Então, como o primeiro post, falarei sobre viagens, principalmente se vale a pena ou não planejá-las.
- Compra de passagens antecipadas: realmente a compra de passagens antecipadamente pode gerar uma economia absurda, já que é possível encontrar algumas promoções bem atraentes. O problema é quando no dia, não se consegue chegar a tempo no aeroporto, ou então o check-in é fechado anteriormente ao previsto. Ai meu irmão, o bicho pega: para se transferir a passagem, paga-se uma taxa equivalente a 5 vezes o valor da promoção, e o que era atrativo, passa a ser seu pesadelo! Nessa hora desejamos ter pago o valor normal da passagem, já que a taxa de transferência não passaria de 5% do valor da mesma.
- Horário de embarque: hoje em dia, esse horário é somente um simples ponto de referência para que os passageiros não cheguem ao aeroporto as 13 hrs, quando o voo é as 22. O passageiro sabe o horário que deve chegar ao aeroporto, mas nunca sabe a hora que sairá do mesmo. Nessa minha saga para chegar em Minas, fiquei ate aliviado pelas minhas 2 horas de atraso no voo, já que no mesmo local, se encontravam companheiros de desespero que esperavam a nada menos que 8 horas para poderem embarcar e seguir para seus destinos.

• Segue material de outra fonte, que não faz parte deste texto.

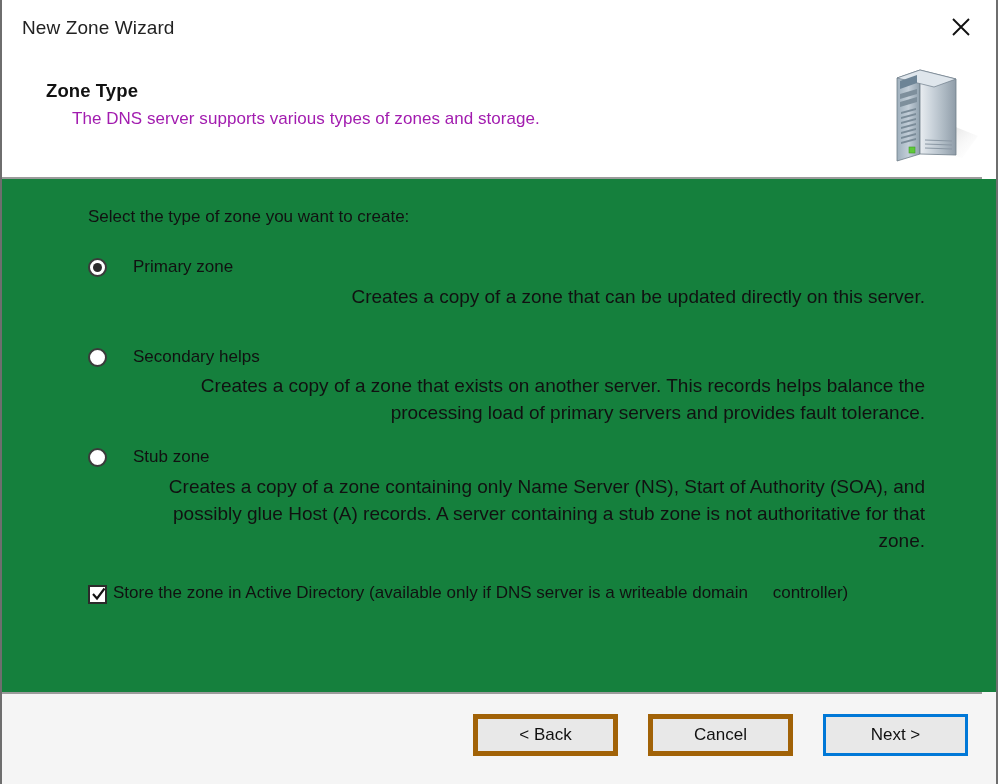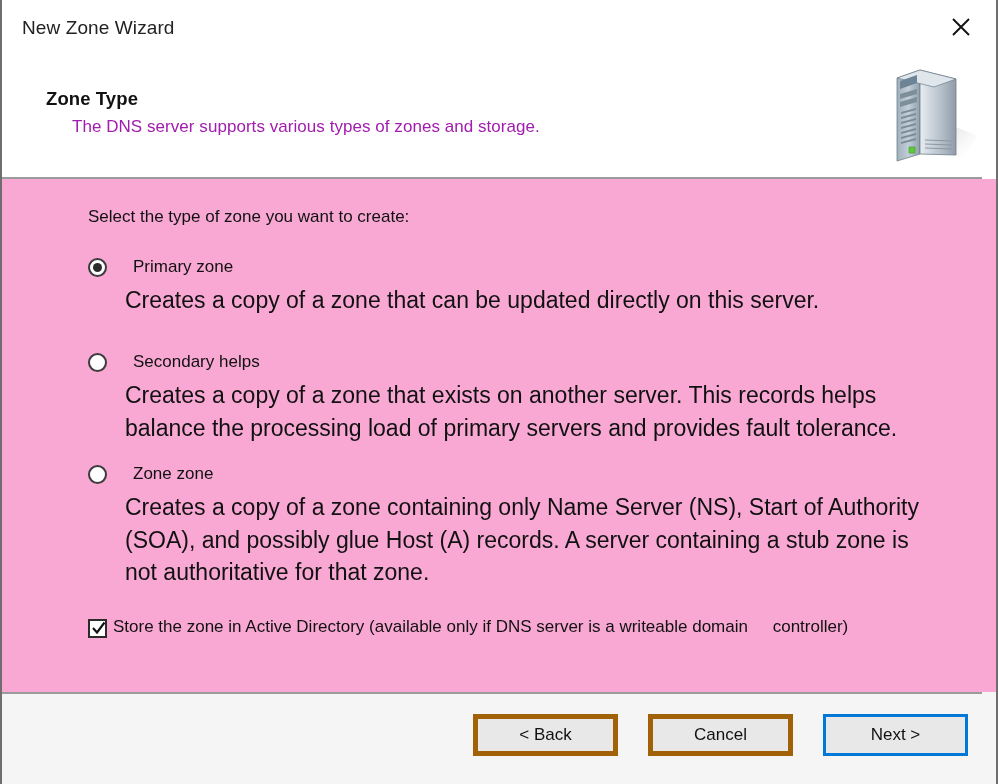--- a/index.html
+++ b/index.html
@@ -58,21 +58,21 @@
     display: flex;
     align-items: center;
     justify-content: center;
     cursor: default;
   }
   .close-icon svg { display: block; }
 
   .header-text {
     position: absolute;
     left: 44px;
-    top: 88px;
+    top: 80px;
     max-width: 780px;
   }
   .header-heading {
     font-size: 18.5px;
     font-weight: bold;
     color: #111111;
     margin: 0 0 7px 0;
     letter-spacing: 0.1px;
   }
   .header-sub {
@@ -96,21 +96,21 @@
     right: 14px;
     height: 2px;
     background: #9b9b9b;
   }
   .divider-top { top: 177px; }
 
   
   .body {
     position: relative;
     flex: 1;
-    background: #f9a8d4;
+    background: #15803d;
     padding: 0;
   }
 
   .content {
     position: absolute;
     left: 86px;
     top: 28px;
     right: 40px;
   }
 
@@ -154,25 +154,26 @@
     background: #2b2b2b;
   }
 
   .option-label {
     font-size: 17px;
     color: #111111;
     line-height: 1.45;
   }
 
   .option-desc {
-    font-size: 23px;
+    font-size: 19px;
     color: #111111;
     line-height: 1.42;
     margin: 4px 0 0 37px;
     max-width: 800px;
+    text-align: right;
   }
 
   .gap-primary { height: 26px; }
   .gap-secondary { height: 10px; }
 
   .checkbox-row {
     display: flex;
     align-items: center;
     margin-top: 26px;
     cursor: default;
@@ -348,21 +349,21 @@
           <span class="option-label">Secondary helps</span>
         </div>
         <div class="option-desc">Creates a copy of a zone that exists on another server. This records helps balance the processing load of primary servers and provides fault tolerance.</div>
       </div>
 
       <div class="gap-secondary"></div>
 
       <div class="option">
         <div class="option-row">
           <span class="radio"></span>
-          <span class="option-label">Zone zone</span>
+          <span class="option-label">Stub zone</span>
         </div>
         <div class="option-desc">Creates a copy of a zone containing only Name Server (NS), Start of Authority (SOA), and possibly glue Host (A) records. A server containing a stub zone is not authoritative for that zone.</div>
       </div>
 
       <div class="checkbox-row">
         <span class="checkbox checked">
           <svg width="15" height="15" viewBox="0 0 15 15" aria-hidden="true">
             <path d="M2 7 L6 11.5 L13.5 1.5" stroke="#111111" stroke-width="2.1" fill="none"></path>
           </svg>
         </span>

- Bagagem de mão ou despacho de mala: faça com que tudo que necessite para a viagem caiba na sua bagagem de mão! Sei que é uma coisa meio que impossível, mas é a mais adequada se você não quer correr o risco de perder longos 50 minutos esperando que aquela esteira dê um sinal de vida, e que sua mala, venha toda pomposa e sorridente por ela. Com a bagagem de mão, não se correr o risco de acontecer o que foi retratado em um dos quadros do Rafinha Bastos (PROGRAMA CQC – BAND): extravio de seus pertences por terceiros no ato da aglomeração para reaver sua bagagem.

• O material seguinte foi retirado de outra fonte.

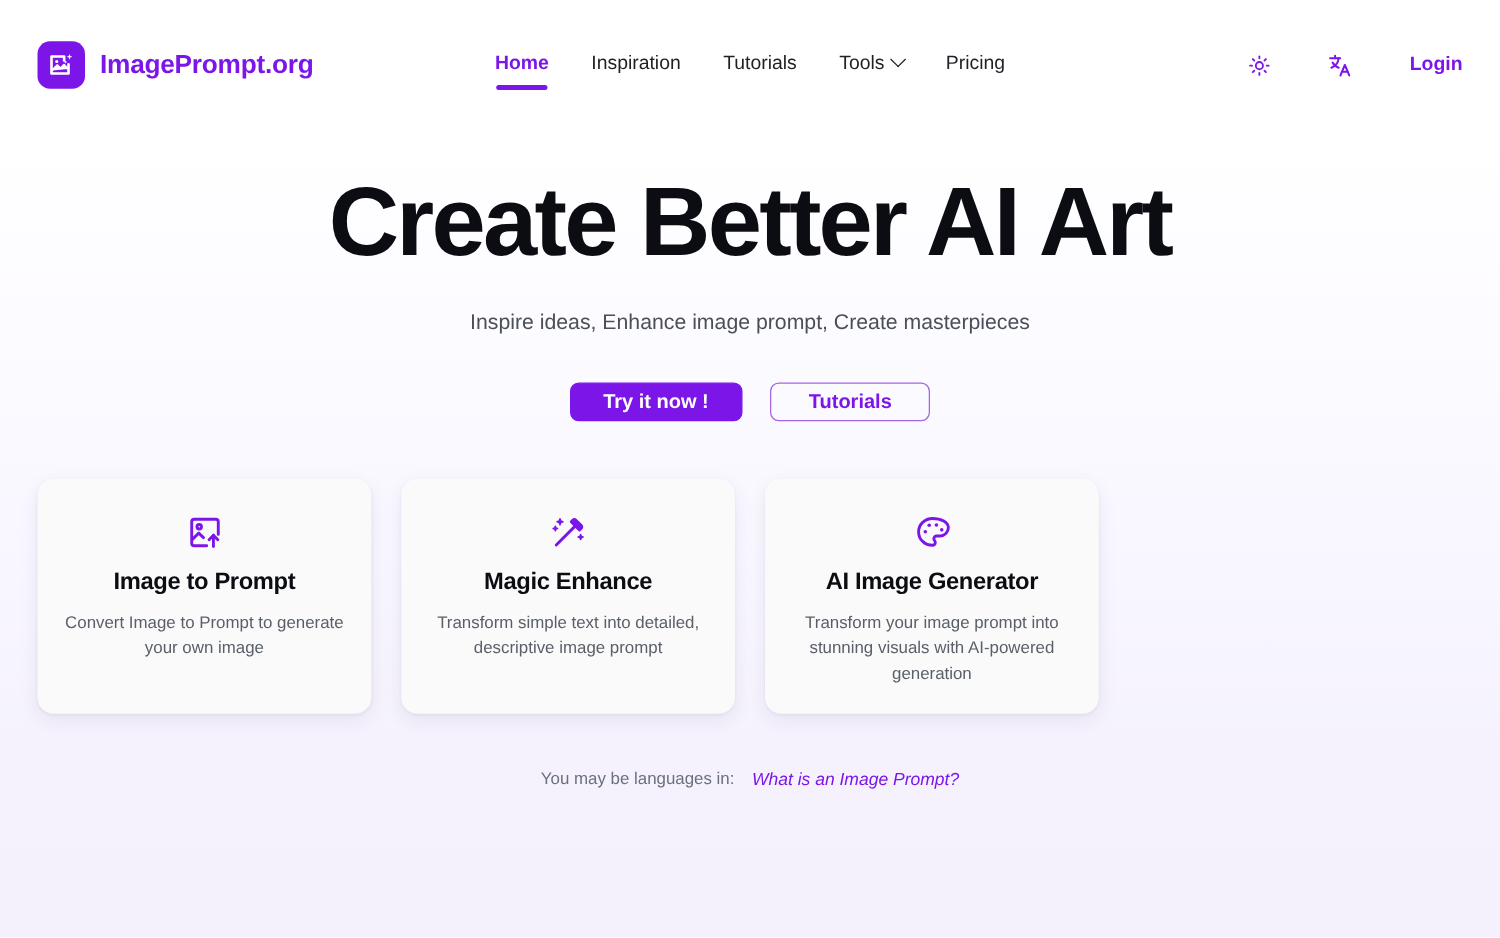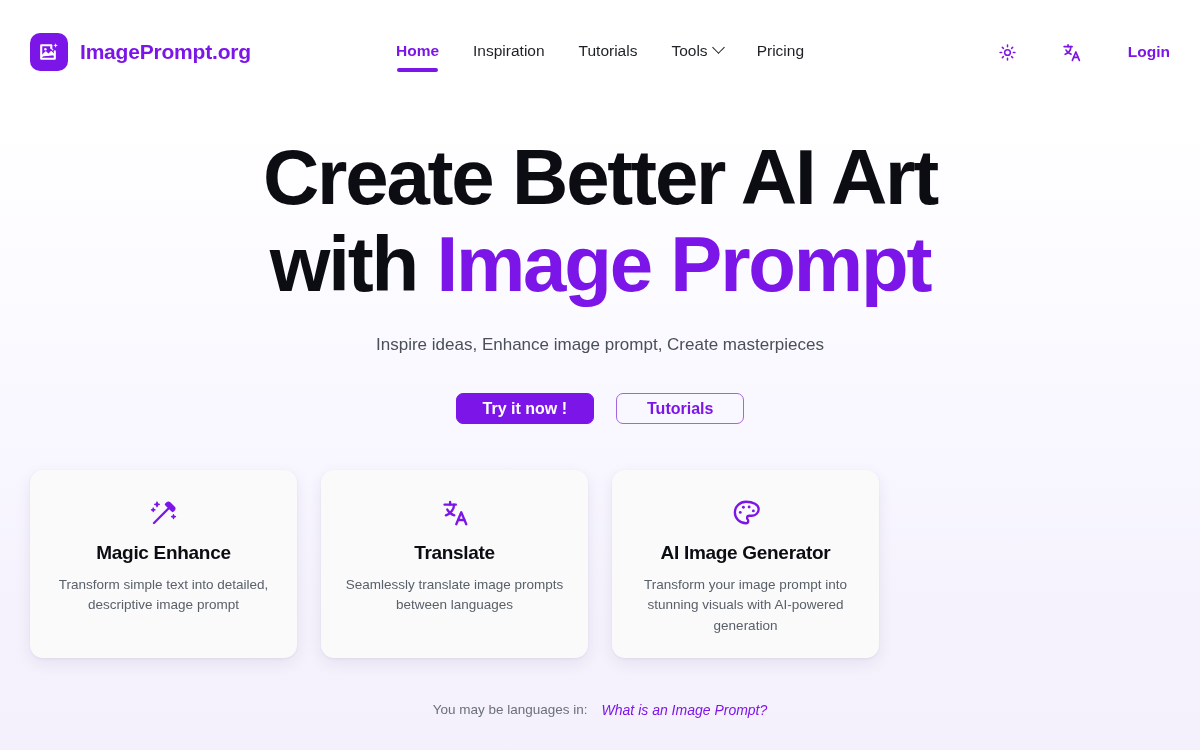--- a/index.html
+++ b/index.html
@@ -336,64 +336,62 @@
 
       <a class="login-link" href="#">Login</a>
 
     </div>
   </nav>
 
   <section class="hero">
 
     <h1 class="hero-title">
       <span>Create Better AI Art</span>
-      <span class="line2"><span>with </span><span class="hero-accent">Image Prompt</span></span>
     </h1>
 
     <p class="hero-sub">Inspire ideas, Enhance image prompt, Create masterpieces</p>
 
     <div class="hero-actions">
       <a class="btn btn-primary" href="#">Try it now !</a>
       <a class="btn btn-outline" href="#">Tutorials</a>
     </div>
 
   </section>
 
   <section class="cards">
 
+    <div class="card">
+      <div class="card-icon">
+        <svg width="30" height="30" viewBox="0 0 24 24" fill="none" stroke="#7c16e8" stroke-width="1.85" stroke-linecap="round" stroke-linejoin="round">
+          <path d="M20.5 13.2V5.1a1.6 1.6 0 0 0-1.6-1.6H5.1A1.6 1.6 0 0 0 3.5 5.1v13.8a1.6 1.6 0 0 0 1.6 1.6h8.0"></path>
+          <circle cx="8.3" cy="8.3" r="1.45"></circle>
+          <path d="M3.9 16.4l4.1-4.0 3.0 2.9"></path>
+          <path d="M17.4 21.0v-7.1"></path>
+          <path d="M14.6 16.6l2.8-2.9 2.8 2.9"></path>
+        </svg>
+      </div>
+      <div class="card-title">Image to Prompt</div>
+      <div class="card-desc">Convert Image to Prompt to generate your own image</div>
+    </div>
 
     <div class="card">
       <div class="card-icon">
         <svg width="30" height="30" viewBox="0 0 24 24" fill="none" stroke="#7c16e8" stroke-width="1.85" stroke-linecap="round" stroke-linejoin="round">
           <path d="M4.0 20.0L16.4 7.6"></path>
           <path d="M14.6 5.8l3.6 3.6"></path>
           <path d="M16.4 4.0l3.6 3.6a1.2 1.2 0 0 1 0 1.7l-1.1 1.1-5.3-5.3 1.1-1.1a1.2 1.2 0 0 1 1.7 0z" fill="#7c16e8"></path>
           <path d="M6.4 3.2l.5 1.4 1.4.5-1.4.5-.5 1.4-.5-1.4-1.4-.5 1.4-.5z" fill="#7c16e8" stroke-width="1"></path>
           <path d="M3.4 8.0l.38 1.05 1.05.38-1.05.38L3.4 10.9l-.38-1.06-1.05-.38 1.05-.38z" fill="#7c16e8" stroke-width="1"></path>
           <path d="M19.6 13.3l.42 1.18 1.18.42-1.18.42-.42 1.18-.42-1.18-1.18-.42 1.18-.42z" fill="#7c16e8" stroke-width="1"></path>
         </svg>
       </div>
       <div class="card-title">Magic Enhance</div>
       <div class="card-desc">Transform simple text into detailed, descriptive image prompt</div>
     </div>
 
-    <div class="card">
-      <div class="card-icon">
-        <svg width="30" height="30" viewBox="0 0 24 24" fill="none" stroke="#7c16e8" stroke-width="1.85" stroke-linecap="round" stroke-linejoin="round">
-          <path d="M3.6 5.3h9.1"></path>
-          <path d="M8.1 3.1v2.2"></path>
-          <path d="M11.2 5.3c0 3.9-3.0 7.3-6.5 8.6"></path>
-          <path d="M5.8 9.2c1.1 2.2 3.1 3.9 5.6 4.7"></path>
-          <path d="M13.0 21.0l4.0-9.6 4.0 9.6"></path>
-          <path d="M14.5 17.6h5.0"></path>
-        </svg>
-      </div>
-      <div class="card-title">Translate</div>
-      <div class="card-desc">Seamlessly translate image prompts between languages</div>
-    </div>
 
     <div class="card">
       <div class="card-icon">
         <svg width="30" height="30" viewBox="0 0 24 24" fill="none" stroke="#7c16e8" stroke-width="1.85" stroke-linecap="round" stroke-linejoin="round">
           <path d="M12 3.0c-4.9 0-8.9 3.8-8.9 8.6 0 4.8 4.0 8.6 8.9 8.6 1.0 0 1.8-.8 1.8-1.8 0-.47-.18-.89-.47-1.2-.29-.32-.47-.73-.47-1.2 0-1.0.8-1.8 1.8-1.8h2.1c3.0 0 5.4-2.4 5.4-5.4C22.1 5.5 17.6 3.0 12 3.0z"></path>
           <circle cx="7.4" cy="11.5" r="1.15" fill="#7c16e8" stroke="none"></circle>
           <circle cx="9.9" cy="7.4" r="1.15" fill="#7c16e8" stroke="none"></circle>
           <circle cx="14.5" cy="7.2" r="1.15" fill="#7c16e8" stroke="none"></circle>
           <circle cx="17.9" cy="10.3" r="1.15" fill="#7c16e8" stroke="none"></circle>
         </svg>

Criar uma expectativa sobre uma viagem é uma grande bobagem e perda de tempo. O bom mesmo é no dia que quiser viajar, passar no aeroporto ou rodoviária, comprar a passagem pro próximo horario, sair correndo para casa, pegar a mochila, tacar algumas peças de roupa, um sabonete, um desodorante e partir!
Assim, simples, sem muita expectativa, sem muita frustração. Porque se algo não correr bem, rimos do surto de loucura instantânea e ficamos com o sentimento de “tudo bem, afinal quem mandou não planejar ne?”, ao invés de ficarmos indignado por ter feito tudo direito e por incompetência dos outros, nossa tão querida viagem não sai do local de origem.
Opinião formada, opinião válida! Um abraço e até o próximo!